- _EXERCISE PROMPT_
Every line below must come back exactly as it stands, with the images omitted.

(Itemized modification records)
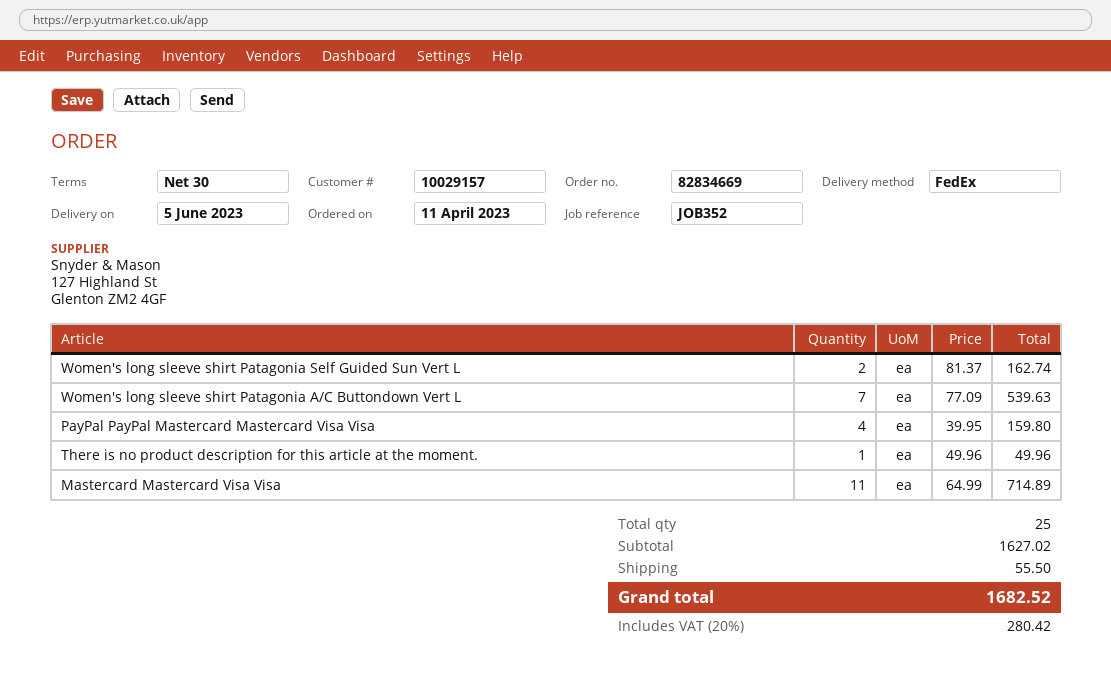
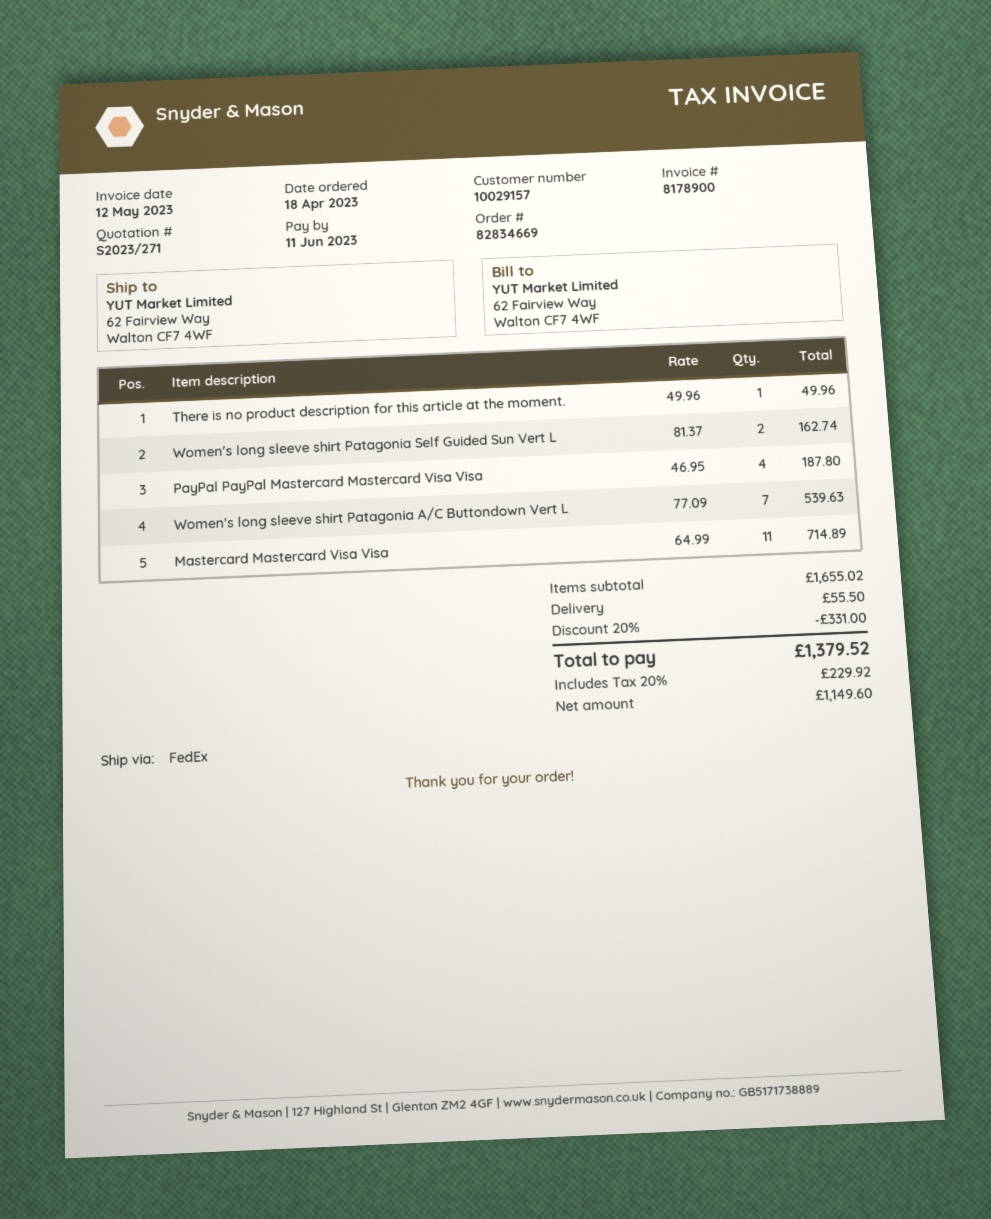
order date: 2023-04-11 -> 2023-04-18
PayPal PayPal Mastercard Mastercard Visa Visa: 4 x 39.95 = 159.80 -> 4 x 46.95 = 187.80
subtotal: 1627.02 -> 1655.02
discount: none -> 20% = 331.00
tax: 20% = 280.42 -> 20% = 229.92
total: 1682.52 -> 1379.52

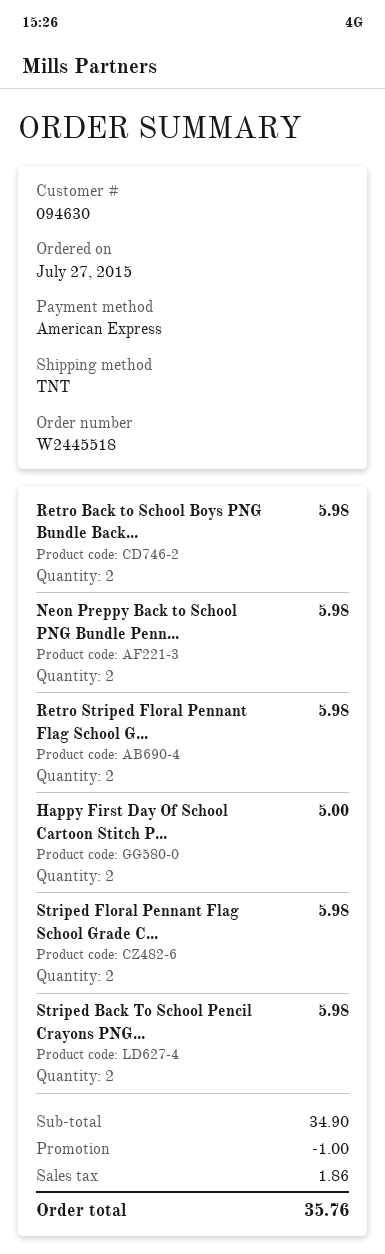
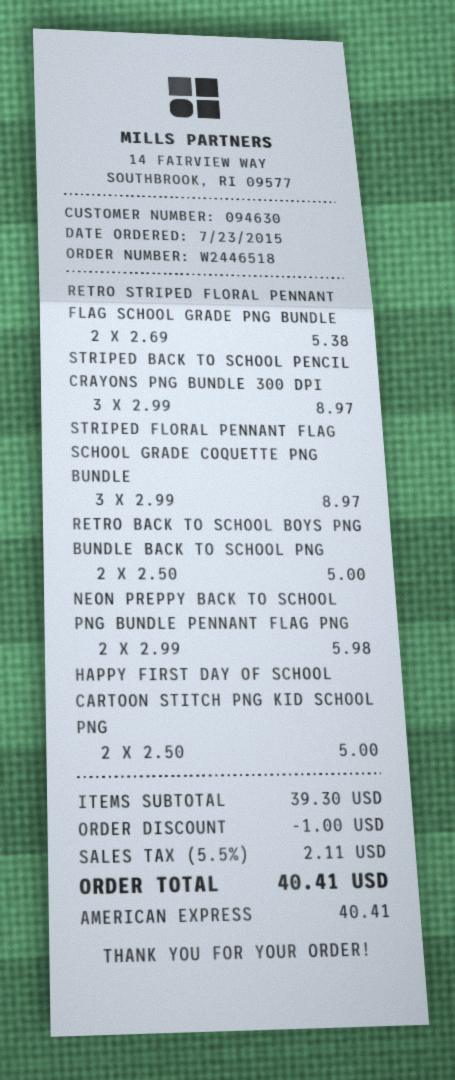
order number: W2445518 -> W2446518
order date: 2015-07-27 -> 2015-07-23
Retro Back to School Boys PNG Bundle Back...: 2 for 5.98 -> 2 for 5.00
Retro Striped Floral Pennant Flag School G...: 2 for 5.98 -> 2 for 5.38
Striped Floral Pennant Flag School Grade C...: 2 for 5.98 -> 3 for 8.97
Striped Back To School Pencil Crayons PNG...: 2 for 5.98 -> 3 for 8.97
subtotal: 34.90 -> 39.30
tax: 1.86 -> 2.11
total: 35.76 -> 40.41

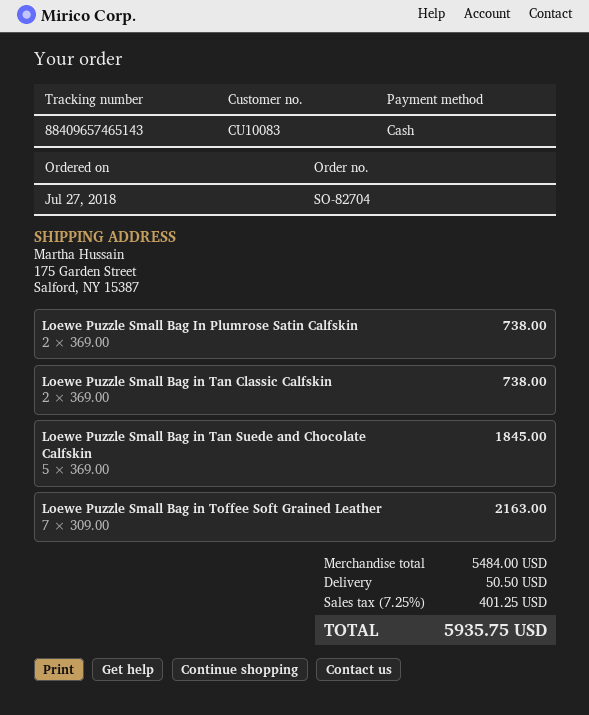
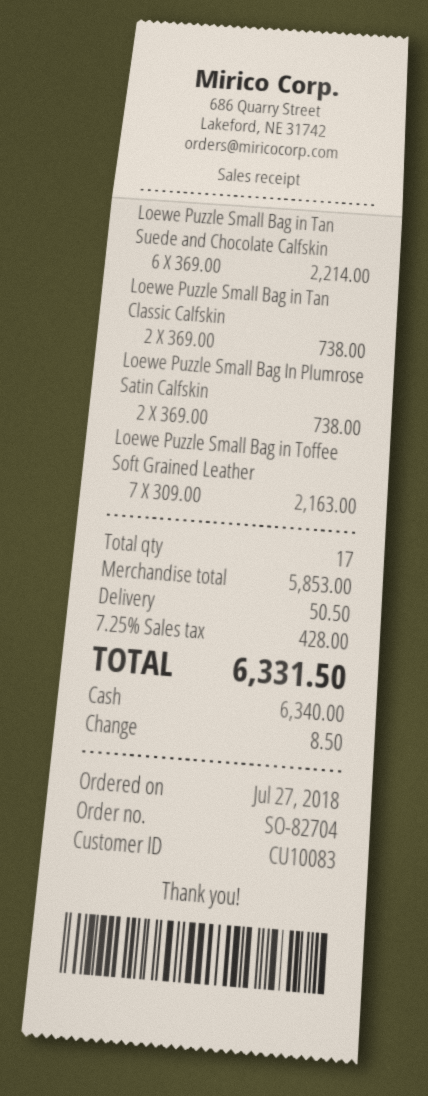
Loewe Puzzle Small Bag in Tan Suede and Chocolate Calfskin: 5 x 369.00 = 1845.00 -> 6 x 369.00 = 2214.00
subtotal: 5484.00 -> 5853.00
tax: 7.25% = 401.25 -> 7.25% = 428.00
total: 5935.75 -> 6331.50

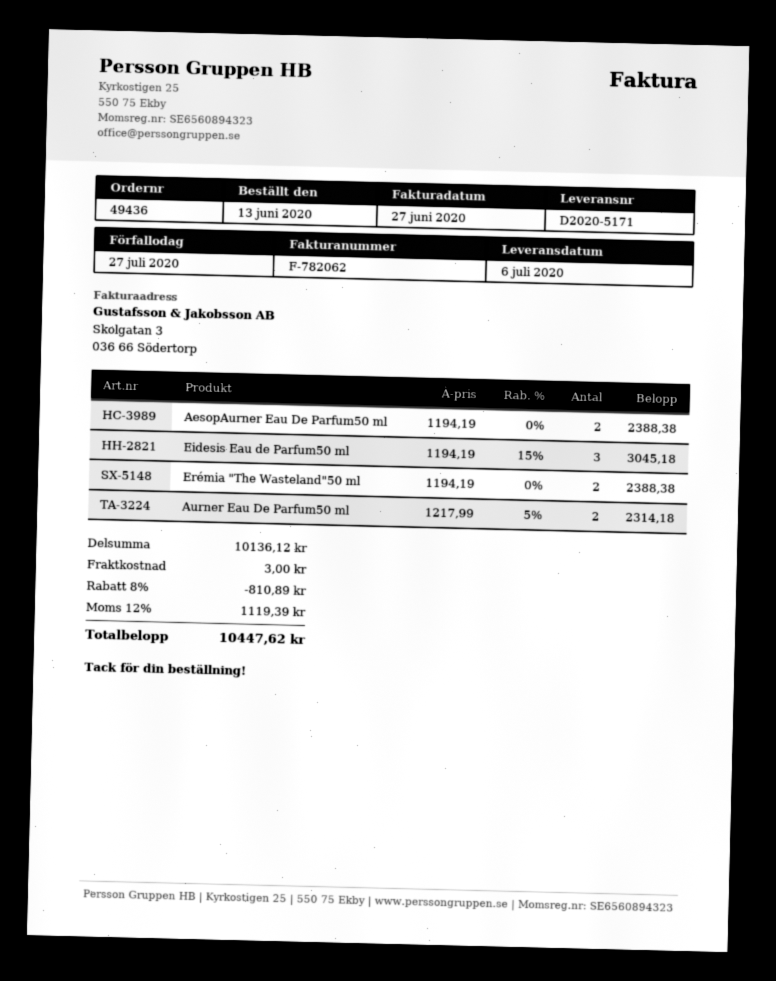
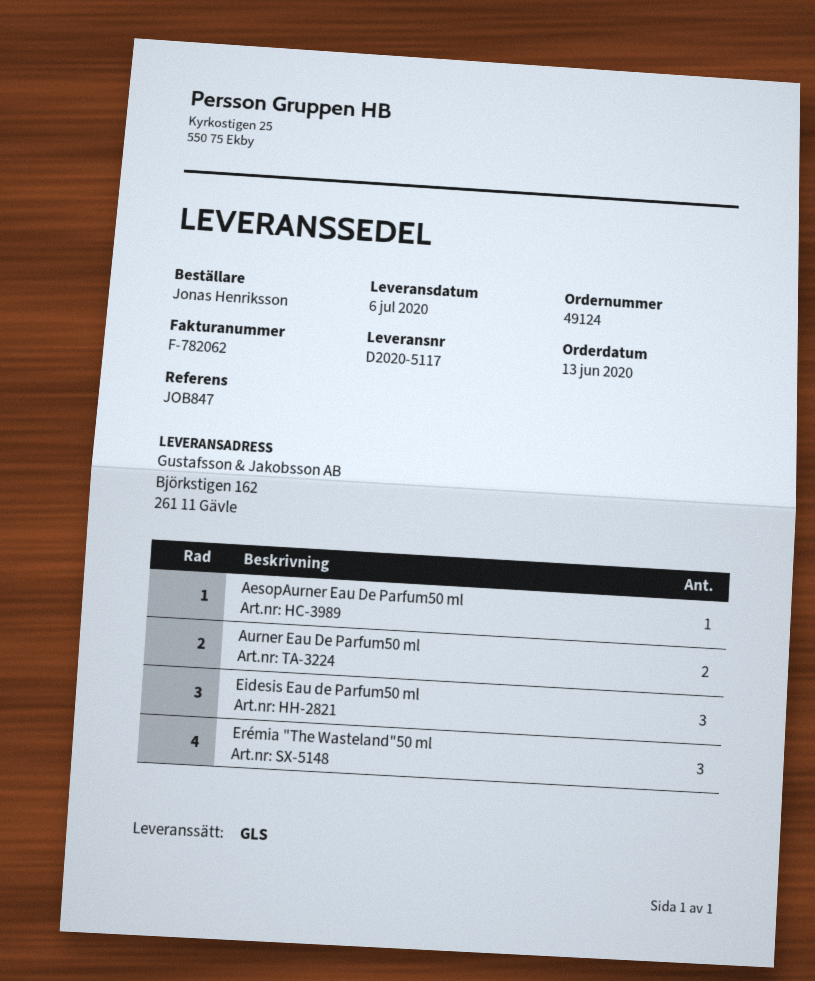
order number: 49436 -> 49124
delivery note number: D2020-5171 -> D2020-5117
AesopAurner Eau De Parfum50 ml: 2 -> 1
Erémia "The Wasteland"50 ml: 2 -> 3

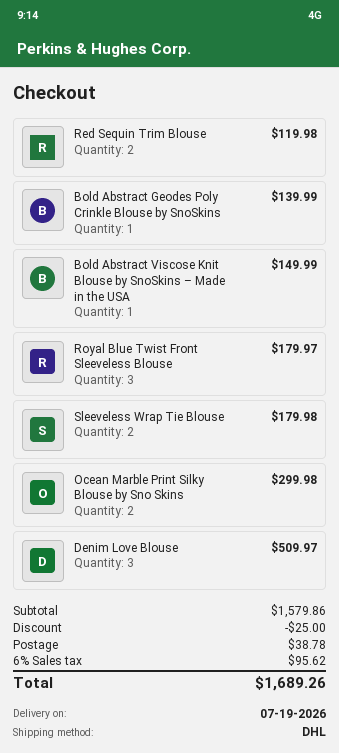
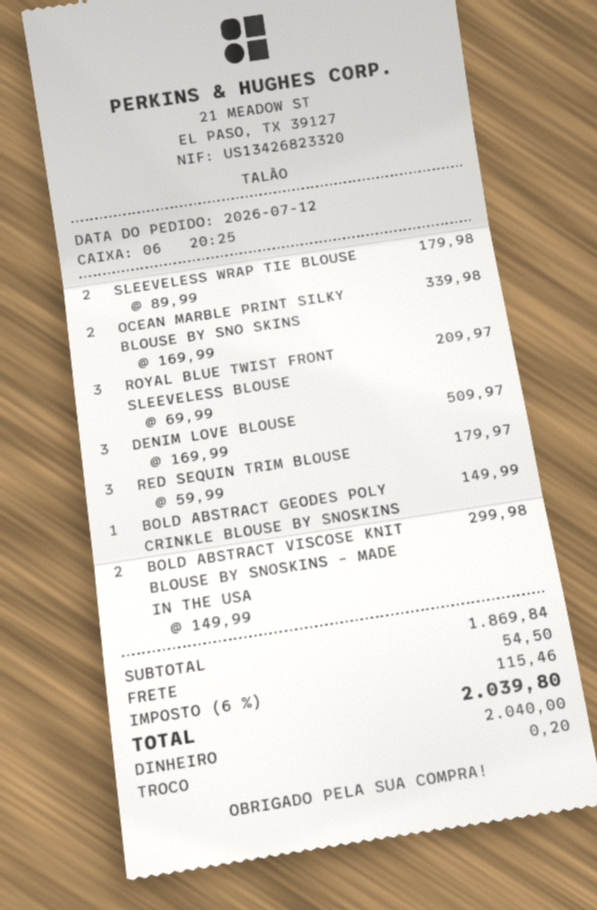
Red Sequin Trim Blouse: 2 for 119.98 -> 3 for 179.97
Bold Abstract Geodes Poly Crinkle Blouse by SnoSkins: 1 for 139.99 -> 1 for 149.99
Bold Abstract Viscose Knit Blouse by SnoSkins – Made in the USA: 1 for 149.99 -> 2 for 299.98
Royal Blue Twist Front Sleeveless Blouse: 3 for 179.97 -> 3 for 209.97
Ocean Marble Print Silky Blouse by Sno Skins: 2 for 299.98 -> 2 for 339.98
subtotal: 1579.86 -> 1869.84
discount: 25.00 -> none
shipping: 38.78 -> 54.50
tax: 6% = 95.62 -> 6% = 115.46
total: 1689.26 -> 2039.80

- _RESPONSE_
order date: 2023-04-11 -> 2023-04-18
PayPal PayPal Mastercard Mastercard Visa Visa: 4 x 39.95 = 159.80 -> 4 x 46.95 = 187.80
subtotal: 1627.02 -> 1655.02
discount: none -> 20% = 331.00
tax: 20% = 280.42 -> 20% = 229.92
total: 1682.52 -> 1379.52

order number: W2445518 -> W2446518
order date: 2015-07-27 -> 2015-07-23
Retro Back to School Boys PNG Bundle Back...: 2 for 5.98 -> 2 for 5.00
Retro Striped Floral Pennant Flag School G...: 2 for 5.98 -> 2 for 5.38
Striped Floral Pennant Flag School Grade C...: 2 for 5.98 -> 3 for 8.97
Striped Back To School Pencil Crayons PNG...: 2 for 5.98 -> 3 for 8.97
subtotal: 34.90 -> 39.30
tax: 1.86 -> 2.11
total: 35.76 -> 40.41

Loewe Puzzle Small Bag in Tan Suede and Chocolate Calfskin: 5 x 369.00 = 1845.00 -> 6 x 369.00 = 2214.00
subtotal: 5484.00 -> 5853.00
tax: 7.25% = 401.25 -> 7.25% = 428.00
total: 5935.75 -> 6331.50

order number: 49436 -> 49124
delivery note number: D2020-5171 -> D2020-5117
AesopAurner Eau De Parfum50 ml: 2 -> 1
Erémia "The Wasteland"50 ml: 2 -> 3

Red Sequin Trim Blouse: 2 for 119.98 -> 3 for 179.97
Bold Abstract Geodes Poly Crinkle Blouse by SnoSkins: 1 for 139.99 -> 1 for 149.99
Bold Abstract Viscose Knit Blouse by SnoSkins – Made in the USA: 1 for 149.99 -> 2 for 299.98
Royal Blue Twist Front Sleeveless Blouse: 3 for 179.97 -> 3 for 209.97
Ocean Marble Print Silky Blouse by Sno Skins: 2 for 299.98 -> 2 for 339.98
subtotal: 1579.86 -> 1869.84
discount: 25.00 -> none
shipping: 38.78 -> 54.50
tax: 6% = 95.62 -> 6% = 115.46
total: 1689.26 -> 2039.80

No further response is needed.